We have a choice each and every day whether or not we are going to "see the goodness of the Lord" or not. I believe in the goodness of our Lord and I believe there are positive things all around us....we just have to choose to see it! When you choose to see the Good, I am confident that you will then, see God. And the more we see God, the more we see that even when the negative things pop up... God will work, even in those, for the good (Romans 8:28)
I am laying down the challenge to see the good in the annoying co-worker that sits next to you, to see the good in the husband that sleeps next to you, to see the good in your school or workplace, to see the good in the burnt dinner you just pulled out of the oven, to see the good in YOURSELF.
Yes, it is easier to focus on the two girls asleep, but when we do, we will miss the work and the blessings that God is doing all around them:)

Tuesday, September 6, 2011

My unbelief

Trying to explain what God has been doing in me over the past month would be hard because, to be honest, I wasn't sure. There is a song with the line..."it seems like its chaos, but somehow there is peace." This seemed to explain it pretty well until I read a story in Mark 9 that explained it perfectly. Let me set this up for you...A man comes to Jesus and tells him that his son is possessed with a spirit that affects his speech and makes him go into seizures. He then goes on to say that the disciples tried, but could not help the boy. Jesus says,


"Oh unbelieving generation, how long shall stay with you?
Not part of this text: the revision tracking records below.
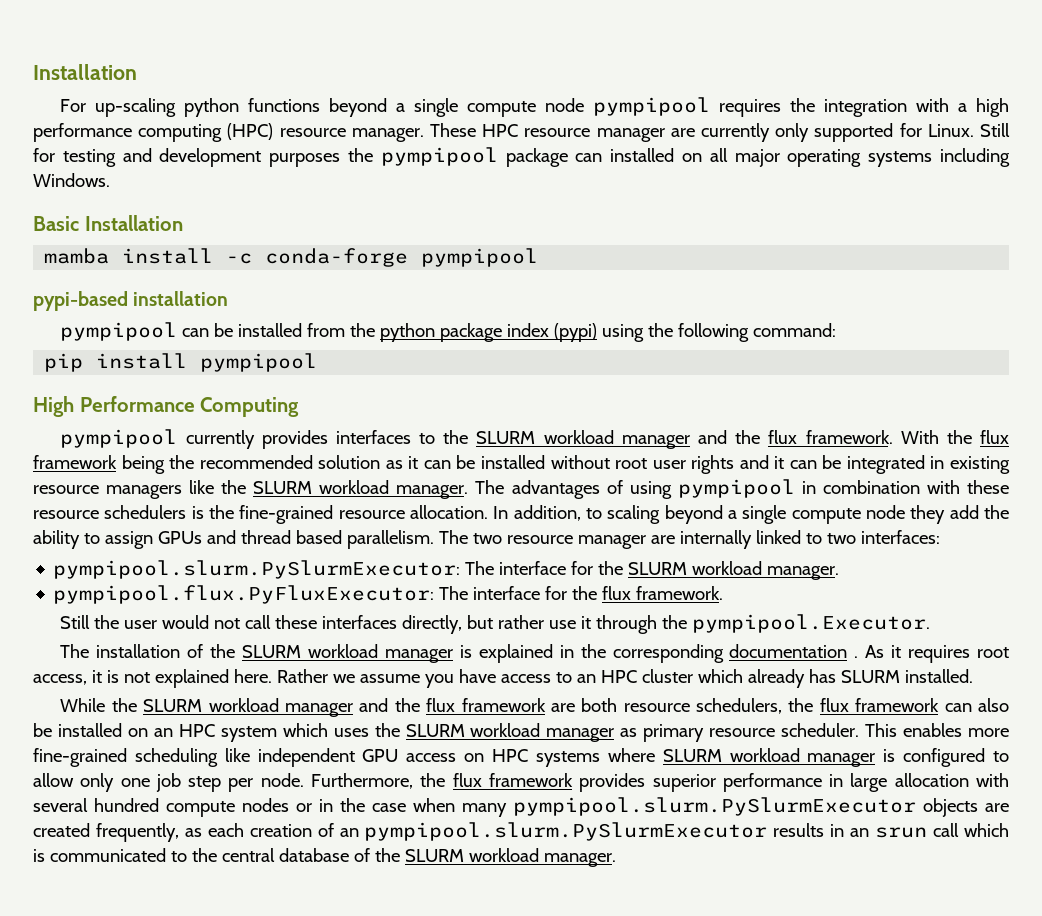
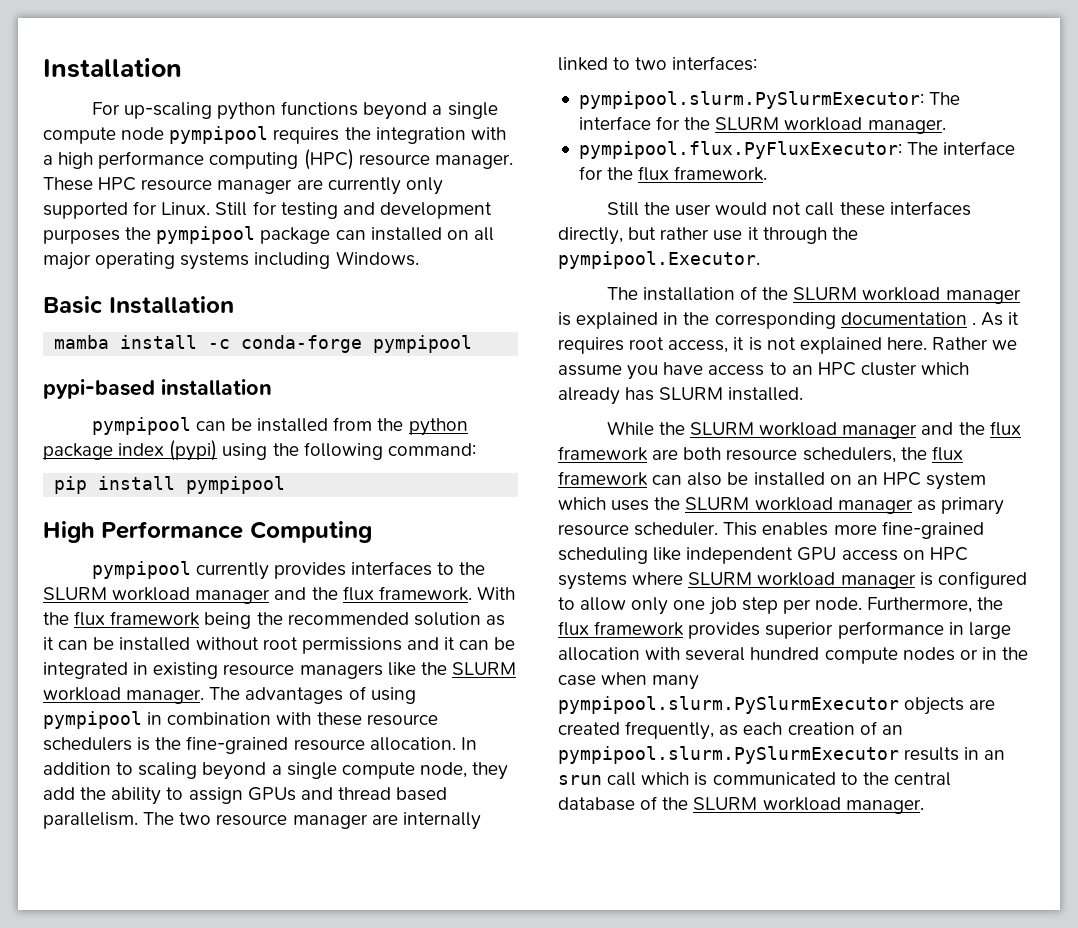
- With the flux framework being the recommended solution as it can be installed without root user rights and it can be integrated in existing resource managers like the SLURM workload manager.
+ With the flux framework being the recommended solution as it can be installed without root permissions and it can be integrated in existing resource managers like the SLURM workload manager.
- In addition, to scaling beyond a single compute node they add the ability to assign GPUs and thread based parallelism.
+ In addition to scaling beyond a single compute node, they add the ability to assign GPUs and thread based parallelism.

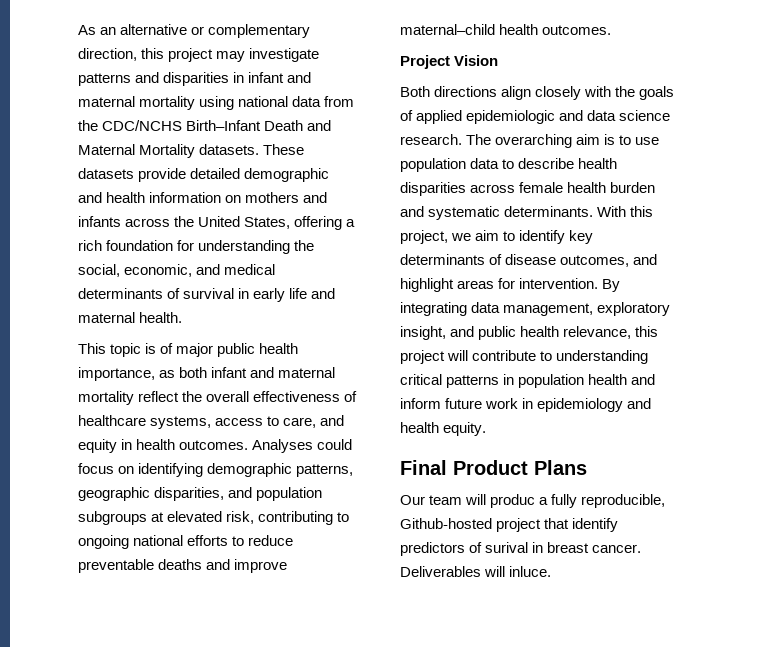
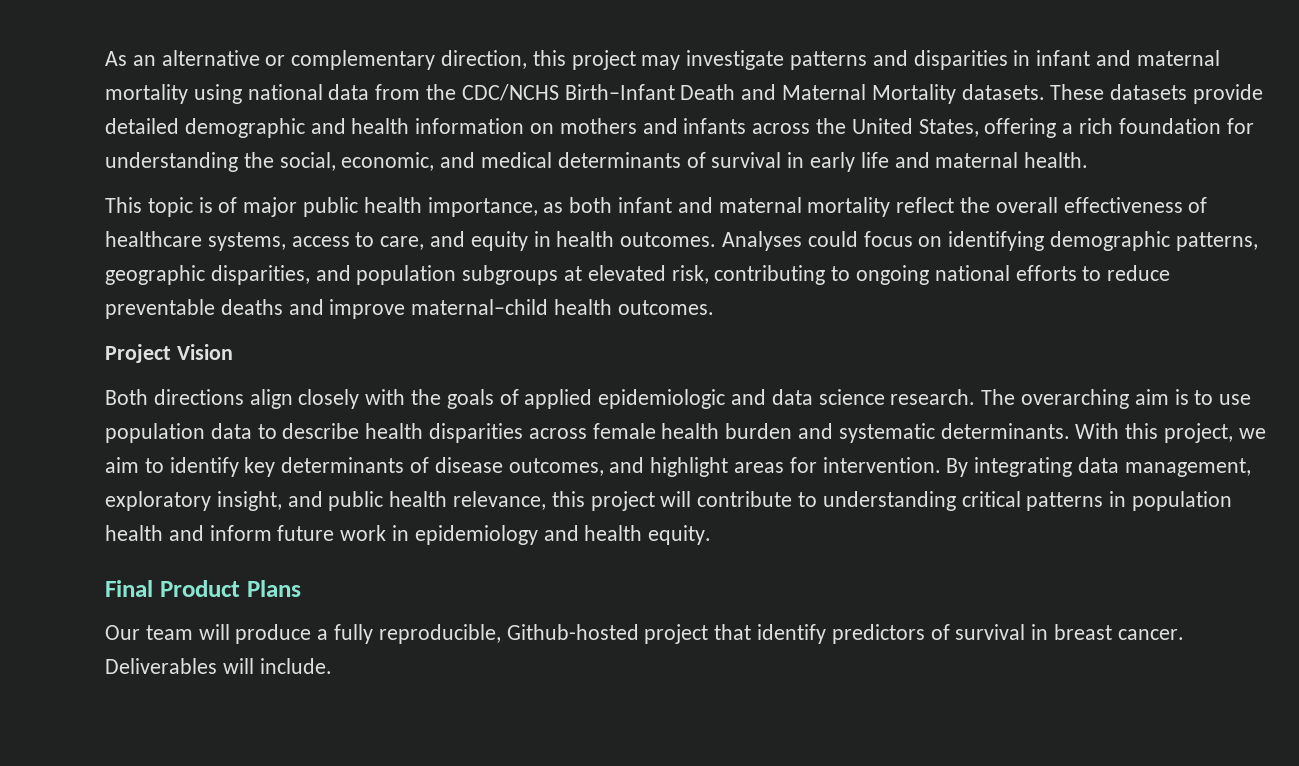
- Our team will produc a fully reproducible, Github-hosted project that identify predictors of surival in breast cancer.
+ Our team will produce a fully reproducible, Github-hosted project that identify predictors of survival in breast cancer.
- Deliverables will inluce.
+ Deliverables will include.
How long shall put up with you? Bring the boy to me."....vs(21) Jesus

asks the father, "How long has he been like this?" "From childhood,"

he answered. "It has often thrown him into fire or water to kill him

But if you can do anything, take pity on us and help us."

"If you can?" Said Jesus. "Everything is possible for him who believes."

Immediately, the boy's father said, "I do believe; help me overcome

my unbelief."

I am part of an "unbelieving generation" that still questions God and his goodness everyday. A generation that thinks we were put on this earth just to be "happy." A generation that thinks we are entitled to anything and everything the world has to offer. And when those things do not happen, we question the goodness of God. Honestly, I think we all do. Maybe you have prayed and God isn't answering your prayer the way you thought he should. Maybe you have asked God to remove you from a situation and you are still there. Maybe the relationship you thought God had for you, isn't working out quite like you had imagined. We all deal with unbelief in almost every area of our life, but everyday we must choose to believe that God is good even when our circumstances are not.

My favorite part of the story is when Jesus says, "if you can?" It is almost like he is saying, "you have got to be kidding me. I am the God of the freaking universe...and you are going to come at me with "if you can?"
We have to believe that God CAN do anything we ask of him, but more important, believe that when he doesn't, it is because His way is different....it is better. Isaiah 55:8 says, "For my thoughts are not your thoughts, and my ways are not your ways declares the Lord." When life is hard as a mom and wife, I want to believe in the goodness of God. When ministry get me overwhelmed, I want to believe in the goodness of God. When I am surrounded by what seems like the impossible I want to believe the "Possibles" of God.